High-precision measurements of the co-polar correlation coefficient: non-Gaussian errors and retrieval of the dispersion parameter µ in rainfall

The co-polar correlation coefficient (ρhv) has many applications, including hydrometeor classification, ground clutter and melting layer identification, interpretation of ice microphysics and the retrieval of rain drop size distributions (DSDs). However, we currently lack the quantitative error estimates that are necessary if these applications are to be fully exploited. Previous error estimates of ρhv rely on knowledge of the unknown "true" ρhv and implicitly assume a Gaussian probability distribution function of ρhv samples. We show that frequency distributions of ρhv estimates are in fact highly negatively skewed. A new variable: L = -log10(1 - ρhv) is defined, which does have Gaussian error statistics, and a standard deviation depending only on the number of independent radar pulses.
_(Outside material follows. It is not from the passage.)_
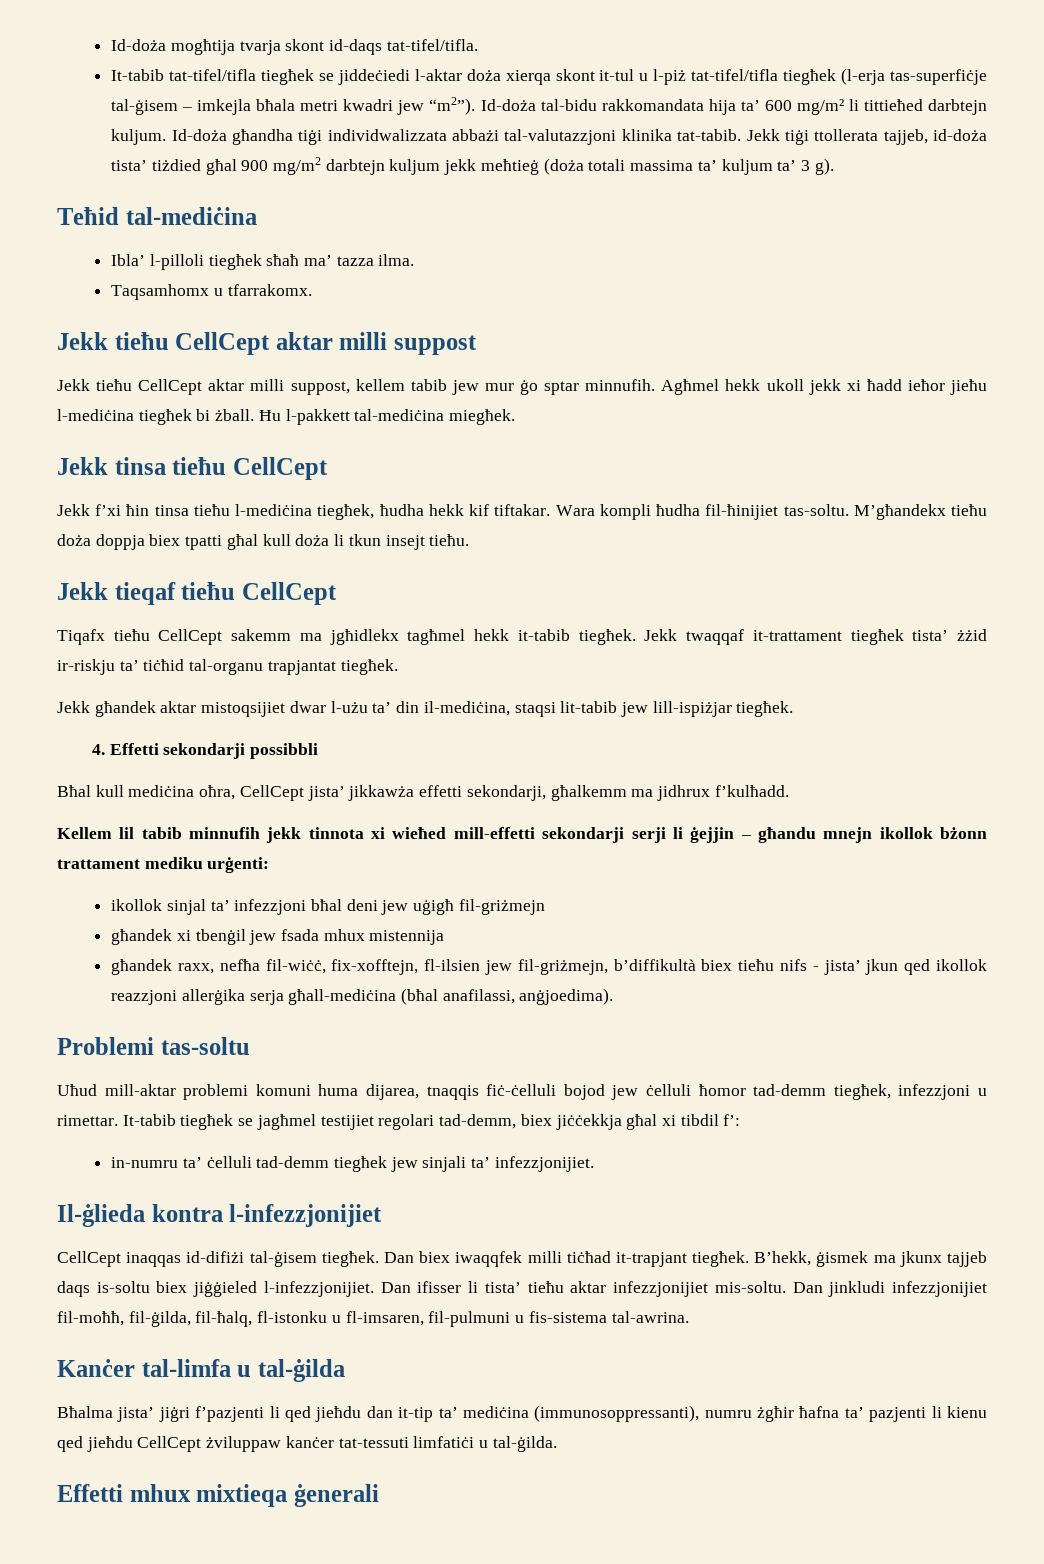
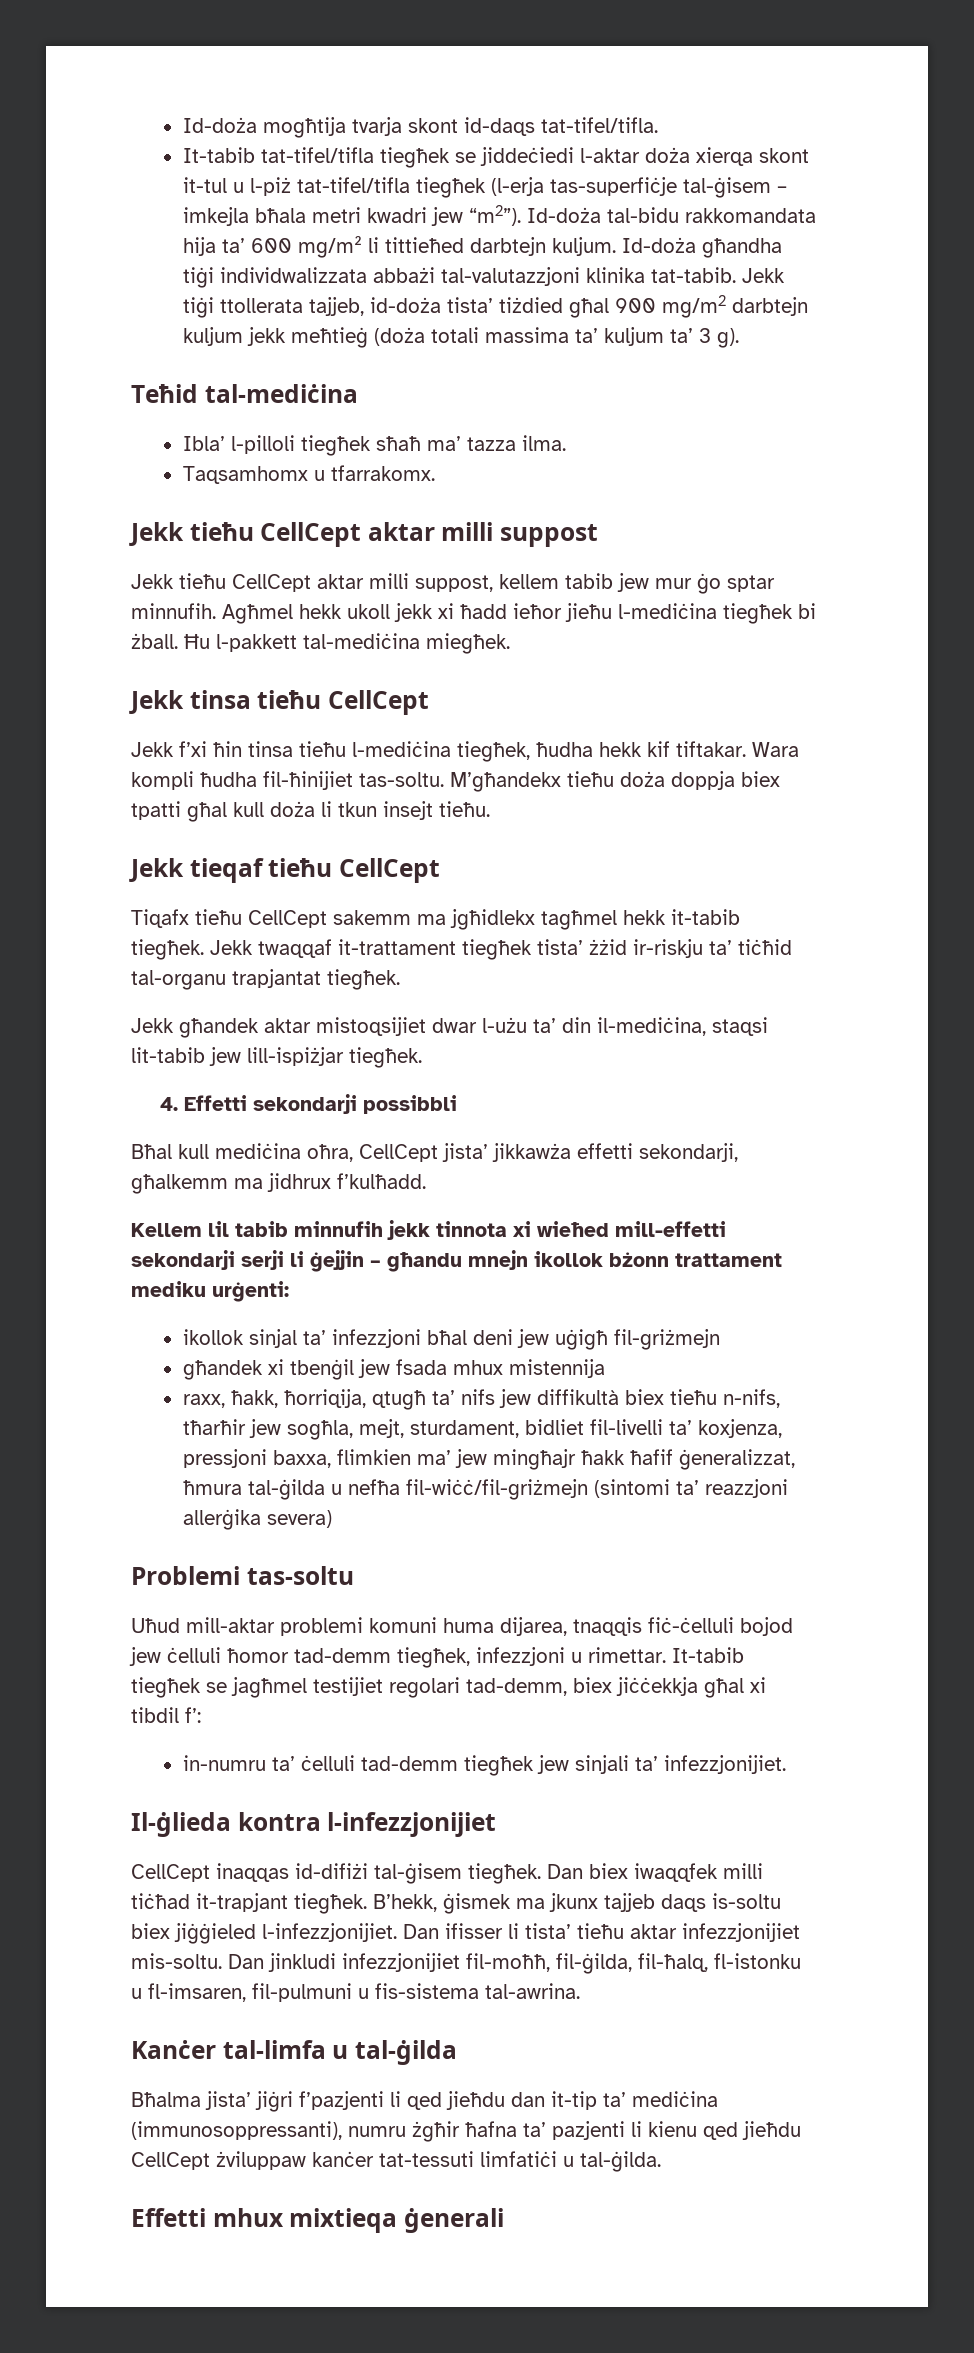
- għandek raxx, nefħa fil-wiċċ, fix-xofftejn, fl-ilsien jew fil-griżmejn, b’diffikultà biex tieħu nifs - jista’ jkun qed ikollok reazzjoni allerġika serja għall-mediċina (bħal anafilassi, anġjoedima).
+ raxx, ħakk, ħorriqija, qtugħ ta’ nifs jew diffikultà biex tieħu n-nifs, tħarħir jew sogħla, mejt, sturdament, bidliet fil-livelli ta’ koxjenza, pressjoni baxxa, flimkien ma’ jew mingħajr ħakk ħafif ġeneralizzat, ħmura tal-ġilda u nefħa fil-wiċċ/fil-griżmejn (sintomi ta’ reazzjoni allerġika severa)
This is verified using observations of spherical drizzle drops, allowing, for the first time, the construction of rigorous confidence intervals in estimates of ρhv. In addition, we demonstrate how the imperfect co-location of the horizontal and vertical polarisation sample volumes may be accounted for. The possibility of using L to estimate the dispersion parameter (µ) in the gamma drop size distribution is investigated. We find that including drop oscillations is essential for this application, otherwise there could be biases in retrieved µ of up to ~8. Preliminary results in rainfall are presented. In a convective rain case study, our estimates show µ to be substantially larger than 0 (an exponential DSD). In this particular rain event, rain rate would be overestimated by up to 50% if a simple exponential DSD is assumed.